On March 15th, Jeremy Hunt, who serves as the Chancellor of the Exchequer, unveiled his Spring Budget for 2023 to Parliament.
Hunt has outlined his tax and spending proposals for the coming years, including everything from assistance with energy bills, childcare, and fuel costs to decisions on corporate tax and pensions.
In this week’s blog, we’re exploring the impact the Spring Budget will have on property, retail, hospitality, and asset management.
The Chancellor declared that the government will “meet the Prime Minister’s priorities to halve inflation, reduce debt, and get the economy growing”. It was also announced that the Office for Budget Responsibility (OBR) now forecasts that the UK will not enter a technical recession this year.

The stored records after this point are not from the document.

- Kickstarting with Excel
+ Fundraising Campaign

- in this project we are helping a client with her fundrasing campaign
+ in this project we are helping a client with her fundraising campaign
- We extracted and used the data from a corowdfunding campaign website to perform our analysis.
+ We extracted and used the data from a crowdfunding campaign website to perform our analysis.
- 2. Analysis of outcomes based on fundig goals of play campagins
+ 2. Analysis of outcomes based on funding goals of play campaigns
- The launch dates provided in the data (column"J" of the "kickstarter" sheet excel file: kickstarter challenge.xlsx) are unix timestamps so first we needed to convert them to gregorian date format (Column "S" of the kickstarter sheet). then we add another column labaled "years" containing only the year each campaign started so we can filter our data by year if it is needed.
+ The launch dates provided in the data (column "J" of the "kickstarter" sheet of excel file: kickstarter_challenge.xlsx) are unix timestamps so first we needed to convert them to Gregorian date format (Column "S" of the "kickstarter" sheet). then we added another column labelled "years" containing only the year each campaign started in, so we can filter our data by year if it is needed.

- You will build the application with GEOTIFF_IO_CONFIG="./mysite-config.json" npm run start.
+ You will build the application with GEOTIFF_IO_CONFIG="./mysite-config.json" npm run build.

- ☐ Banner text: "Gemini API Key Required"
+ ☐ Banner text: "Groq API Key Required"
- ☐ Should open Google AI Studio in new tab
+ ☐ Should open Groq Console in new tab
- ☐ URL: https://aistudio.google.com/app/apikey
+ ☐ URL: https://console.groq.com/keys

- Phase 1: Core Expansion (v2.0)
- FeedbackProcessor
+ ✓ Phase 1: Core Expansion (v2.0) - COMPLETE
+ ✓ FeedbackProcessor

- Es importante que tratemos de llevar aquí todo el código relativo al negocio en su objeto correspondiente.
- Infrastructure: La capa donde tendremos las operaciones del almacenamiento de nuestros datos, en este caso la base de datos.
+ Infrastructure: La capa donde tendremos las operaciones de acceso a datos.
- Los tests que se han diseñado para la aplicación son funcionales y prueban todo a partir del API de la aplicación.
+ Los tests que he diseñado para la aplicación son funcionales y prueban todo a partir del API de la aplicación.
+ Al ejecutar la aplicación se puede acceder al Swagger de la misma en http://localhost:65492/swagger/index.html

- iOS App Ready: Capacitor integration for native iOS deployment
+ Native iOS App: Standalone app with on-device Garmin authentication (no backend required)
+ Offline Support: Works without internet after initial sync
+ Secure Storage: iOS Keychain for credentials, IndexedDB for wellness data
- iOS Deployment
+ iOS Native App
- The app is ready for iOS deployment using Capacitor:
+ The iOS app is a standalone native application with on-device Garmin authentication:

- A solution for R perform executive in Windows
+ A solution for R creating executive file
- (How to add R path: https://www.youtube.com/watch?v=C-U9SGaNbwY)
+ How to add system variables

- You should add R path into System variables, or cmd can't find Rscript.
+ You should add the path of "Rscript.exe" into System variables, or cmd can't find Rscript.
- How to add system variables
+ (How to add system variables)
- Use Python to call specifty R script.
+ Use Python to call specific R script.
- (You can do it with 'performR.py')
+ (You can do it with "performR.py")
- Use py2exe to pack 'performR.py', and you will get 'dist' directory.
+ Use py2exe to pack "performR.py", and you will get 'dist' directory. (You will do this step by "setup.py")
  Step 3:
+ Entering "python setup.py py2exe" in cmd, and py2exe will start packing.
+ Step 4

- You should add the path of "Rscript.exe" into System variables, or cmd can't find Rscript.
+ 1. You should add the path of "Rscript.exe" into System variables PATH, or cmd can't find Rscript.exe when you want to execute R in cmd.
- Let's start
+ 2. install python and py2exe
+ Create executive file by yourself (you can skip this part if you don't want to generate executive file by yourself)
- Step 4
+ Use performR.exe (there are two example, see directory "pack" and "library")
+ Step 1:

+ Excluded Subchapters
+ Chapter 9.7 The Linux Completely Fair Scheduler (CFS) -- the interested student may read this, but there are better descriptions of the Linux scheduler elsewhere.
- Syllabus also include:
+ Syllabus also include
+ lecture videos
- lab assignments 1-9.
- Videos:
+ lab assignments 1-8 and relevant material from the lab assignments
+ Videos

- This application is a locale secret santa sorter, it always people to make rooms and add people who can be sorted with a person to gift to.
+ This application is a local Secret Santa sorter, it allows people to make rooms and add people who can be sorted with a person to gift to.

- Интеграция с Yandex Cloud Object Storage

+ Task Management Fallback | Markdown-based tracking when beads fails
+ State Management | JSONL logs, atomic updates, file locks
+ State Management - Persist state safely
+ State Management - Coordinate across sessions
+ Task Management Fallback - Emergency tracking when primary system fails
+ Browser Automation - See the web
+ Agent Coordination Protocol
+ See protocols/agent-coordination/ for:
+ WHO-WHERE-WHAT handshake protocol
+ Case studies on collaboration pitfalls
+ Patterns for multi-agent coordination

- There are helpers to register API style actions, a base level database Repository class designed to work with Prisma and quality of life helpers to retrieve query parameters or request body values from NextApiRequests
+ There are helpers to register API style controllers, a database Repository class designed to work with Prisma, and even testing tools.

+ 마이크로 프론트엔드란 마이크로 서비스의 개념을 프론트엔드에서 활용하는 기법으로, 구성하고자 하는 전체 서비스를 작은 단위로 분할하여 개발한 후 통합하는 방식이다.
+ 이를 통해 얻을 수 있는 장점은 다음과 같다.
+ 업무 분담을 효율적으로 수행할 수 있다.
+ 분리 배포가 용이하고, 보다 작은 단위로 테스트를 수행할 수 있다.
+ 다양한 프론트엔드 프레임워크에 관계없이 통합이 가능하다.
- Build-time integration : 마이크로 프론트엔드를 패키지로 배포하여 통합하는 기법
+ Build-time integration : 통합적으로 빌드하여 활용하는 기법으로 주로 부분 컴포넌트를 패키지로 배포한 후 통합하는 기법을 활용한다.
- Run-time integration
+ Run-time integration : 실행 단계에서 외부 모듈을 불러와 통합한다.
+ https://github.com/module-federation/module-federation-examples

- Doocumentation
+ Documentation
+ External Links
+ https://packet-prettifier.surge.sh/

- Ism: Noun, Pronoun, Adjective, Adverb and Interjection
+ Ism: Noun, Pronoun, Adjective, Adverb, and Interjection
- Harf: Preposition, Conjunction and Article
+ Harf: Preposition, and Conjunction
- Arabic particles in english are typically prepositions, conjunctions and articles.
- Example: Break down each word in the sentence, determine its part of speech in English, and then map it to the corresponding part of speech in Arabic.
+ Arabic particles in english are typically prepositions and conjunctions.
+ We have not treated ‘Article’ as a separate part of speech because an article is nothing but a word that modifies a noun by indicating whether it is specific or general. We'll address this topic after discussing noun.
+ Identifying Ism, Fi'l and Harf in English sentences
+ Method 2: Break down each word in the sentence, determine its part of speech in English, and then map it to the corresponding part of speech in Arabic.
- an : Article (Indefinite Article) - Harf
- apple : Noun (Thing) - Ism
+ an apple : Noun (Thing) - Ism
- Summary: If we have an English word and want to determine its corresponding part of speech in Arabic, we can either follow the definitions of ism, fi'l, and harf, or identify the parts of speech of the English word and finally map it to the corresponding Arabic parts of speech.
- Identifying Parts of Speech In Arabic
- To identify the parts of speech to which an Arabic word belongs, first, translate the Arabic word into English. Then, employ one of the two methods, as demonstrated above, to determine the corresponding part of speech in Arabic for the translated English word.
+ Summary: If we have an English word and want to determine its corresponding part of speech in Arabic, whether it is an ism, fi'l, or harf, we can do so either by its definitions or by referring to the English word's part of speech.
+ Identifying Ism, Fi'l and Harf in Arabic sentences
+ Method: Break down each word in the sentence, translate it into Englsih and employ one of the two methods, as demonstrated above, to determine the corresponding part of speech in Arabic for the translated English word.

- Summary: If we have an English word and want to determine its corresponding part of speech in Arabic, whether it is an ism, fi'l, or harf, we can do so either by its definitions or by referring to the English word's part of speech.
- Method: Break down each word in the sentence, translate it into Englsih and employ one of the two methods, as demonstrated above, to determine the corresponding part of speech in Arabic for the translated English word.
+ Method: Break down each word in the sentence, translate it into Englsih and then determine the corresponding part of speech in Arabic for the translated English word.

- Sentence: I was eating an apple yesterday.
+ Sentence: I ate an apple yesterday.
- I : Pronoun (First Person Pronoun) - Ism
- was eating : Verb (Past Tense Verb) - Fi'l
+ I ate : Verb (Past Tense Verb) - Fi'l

In fact, UK inflation is anticipated to fall from 10.7% in the final quarter of last year to 2.9% by the end of 2023. Despite this, Mr Hunt warned of “continuing global instability”.
Energy help extended
The Chancellor said that he will postpone raising the energy price guarantee for the next three months, keeping the annual ceiling on average home bills at roughly £2,500 rather than the projected increase to £3,000 per year.
Through the guarantee, the government essentially makes up the difference between what households are paying and the cost of buying energy from wholesale markets. By reducing the pressure on household budgets, many will have disposable income thereby boosting retail spending.
Additionally, Hunt announced that he intends to allocate a fund of £63 million to help public leisure centres and pools in the face of elevated expenses. He also revealed that £100 million will be given to assist numerous charities and community organisations.
12 new investment zones were also announced in the Spring Budget. Located in the West Midlands, Greater Manchester, the Northeast, South Yorkshire, West Yorkshire, East Midlands, Teesside and Liverpool – the Chancellor asserts that each has the potential to be new ‘Canary Wharfs’.
Over a five-year period, each English investment zone will receive £80 million. The investment zone plan can be modified by local governments and research institutions to suit local needs.
The zones will also have access to a single 5 year tax offer mirroring Freeports. However, in order for areas to access investment, they will need to show that the zone will ‘support the UK reaching net zero by 2050.’
Corporation tax will be increased from 19% to 25% from April, however, Hunt insisted that only 10% of businesses will pay the full rate. The Chancellor also revealed that every pound spent on IT equipment, plant and machinery can be deducted in full and immediately from taxable profits for the next three years.
This will equate to a corporation tax cut worth £9bn a year. The OBR predicts the initiative will increase business investment by 3% each year.
Alcohol and tobacco
From August, alcohol duty rates will rise 10.1% in line with the Retail Price Index, but pubs will be shielded from the impact of this. A ‘Brexit Pubs Guarantee’ will ensure that draught beer in pubs will be 11p cheaper than beer in supermarkets. It is hoped that this will support the struggling hospitality sector with pubs and restaurants set to benefit.
At Targetfollow, we welcome the measures announced by the Treasury. The extension of the energy help will be encouraging news for individuals and businesses, and investing in specific zones will also help facilitate national re-invention.